Позже я опишу то непонятное чувство, внезапно завладевшее мной, пока же только скажу, что развернулся и зашагал прочь. Быстро, едва не переходя на бег. Меня знобило от омерзения, но оно возникло не от прикосновения к ребенку. Мне отвратительна была мать, готовая на все, лишь бы выжать из чужого кармана хоть пенни. На любую ложь.
— Деньги, сэр. Прошу вас, очень нужны деньги. Иначе он не будет ее лечить… Ему нужны деньги. А все остальное он умеет. Прошу вас, будьте добры… Сэр! Сэр!
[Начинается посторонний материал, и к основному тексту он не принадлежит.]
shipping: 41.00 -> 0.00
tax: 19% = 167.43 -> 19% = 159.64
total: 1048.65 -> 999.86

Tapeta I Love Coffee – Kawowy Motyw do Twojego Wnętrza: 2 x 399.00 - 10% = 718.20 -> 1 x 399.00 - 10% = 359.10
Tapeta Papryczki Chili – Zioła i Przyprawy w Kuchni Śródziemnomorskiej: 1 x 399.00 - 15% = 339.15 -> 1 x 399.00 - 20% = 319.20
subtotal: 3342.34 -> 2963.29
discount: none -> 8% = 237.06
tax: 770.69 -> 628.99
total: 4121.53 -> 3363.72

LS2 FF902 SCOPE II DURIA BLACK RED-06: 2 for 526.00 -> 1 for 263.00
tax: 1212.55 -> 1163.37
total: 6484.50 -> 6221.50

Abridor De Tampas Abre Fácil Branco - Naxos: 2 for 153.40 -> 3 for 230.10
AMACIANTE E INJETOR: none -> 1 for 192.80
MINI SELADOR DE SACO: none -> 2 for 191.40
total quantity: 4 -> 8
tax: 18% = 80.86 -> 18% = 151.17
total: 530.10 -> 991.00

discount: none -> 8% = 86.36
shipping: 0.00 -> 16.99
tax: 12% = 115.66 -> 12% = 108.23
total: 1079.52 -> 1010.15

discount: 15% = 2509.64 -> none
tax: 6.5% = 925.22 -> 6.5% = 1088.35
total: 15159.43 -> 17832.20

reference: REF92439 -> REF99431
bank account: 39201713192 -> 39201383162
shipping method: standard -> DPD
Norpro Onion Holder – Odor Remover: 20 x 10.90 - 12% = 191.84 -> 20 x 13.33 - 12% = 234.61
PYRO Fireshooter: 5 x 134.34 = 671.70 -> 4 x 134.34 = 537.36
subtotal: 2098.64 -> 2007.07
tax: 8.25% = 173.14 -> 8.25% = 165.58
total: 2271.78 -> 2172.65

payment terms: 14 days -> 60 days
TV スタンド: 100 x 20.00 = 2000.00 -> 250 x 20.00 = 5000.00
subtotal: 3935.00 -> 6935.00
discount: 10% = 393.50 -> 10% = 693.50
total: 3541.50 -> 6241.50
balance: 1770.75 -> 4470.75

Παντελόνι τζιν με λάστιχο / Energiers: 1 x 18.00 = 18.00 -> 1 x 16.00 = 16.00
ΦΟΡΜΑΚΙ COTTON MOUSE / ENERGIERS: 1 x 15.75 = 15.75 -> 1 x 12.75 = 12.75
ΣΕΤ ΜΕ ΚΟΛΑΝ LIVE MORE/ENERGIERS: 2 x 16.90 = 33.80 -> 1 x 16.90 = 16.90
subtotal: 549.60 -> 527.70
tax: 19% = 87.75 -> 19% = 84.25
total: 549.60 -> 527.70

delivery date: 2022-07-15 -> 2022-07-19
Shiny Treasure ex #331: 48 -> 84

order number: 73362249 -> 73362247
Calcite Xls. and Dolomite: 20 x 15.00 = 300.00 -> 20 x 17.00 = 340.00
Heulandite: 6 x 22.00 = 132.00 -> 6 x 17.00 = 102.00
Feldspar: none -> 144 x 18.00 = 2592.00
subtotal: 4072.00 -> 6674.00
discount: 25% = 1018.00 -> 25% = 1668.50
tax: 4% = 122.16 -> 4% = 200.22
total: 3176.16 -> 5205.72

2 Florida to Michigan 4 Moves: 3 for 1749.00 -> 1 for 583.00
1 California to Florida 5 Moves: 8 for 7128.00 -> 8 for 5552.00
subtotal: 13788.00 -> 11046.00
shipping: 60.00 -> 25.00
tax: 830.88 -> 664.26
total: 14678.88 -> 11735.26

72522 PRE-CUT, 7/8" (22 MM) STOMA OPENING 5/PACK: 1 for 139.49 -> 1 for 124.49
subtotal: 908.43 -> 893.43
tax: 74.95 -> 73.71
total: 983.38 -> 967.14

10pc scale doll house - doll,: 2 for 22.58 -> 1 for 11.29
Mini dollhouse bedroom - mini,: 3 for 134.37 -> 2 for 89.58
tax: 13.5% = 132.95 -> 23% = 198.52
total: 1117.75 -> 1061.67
Куда вы…
Наверное, впервые в жизни я так быстро миновал перрон Сент-Панкрасс. Позади раздавались вопли, постепенно заглушаемые шумом вокзальной суеты. Сверток с едой я кинул под остановившийся поезд. Тотчас, как крысы, к нему ринулись несколько оборванных фигур, но я не стал следить за тем, что будет дальше.
Прикосновение к ребенку не выходило у меня из головы.
Кажется, никогда работа на верфи не отнимала у меня столько сил. И причина была совершенно не в выброшенном обеде. Некий червячок сомнения ворочался в груди, не желая утихомириться. Я не мог выкинуть из головы утреннюю встречу. Нищенка на вокзале подействовала на меня крайне странно, и это не давало мне покоя.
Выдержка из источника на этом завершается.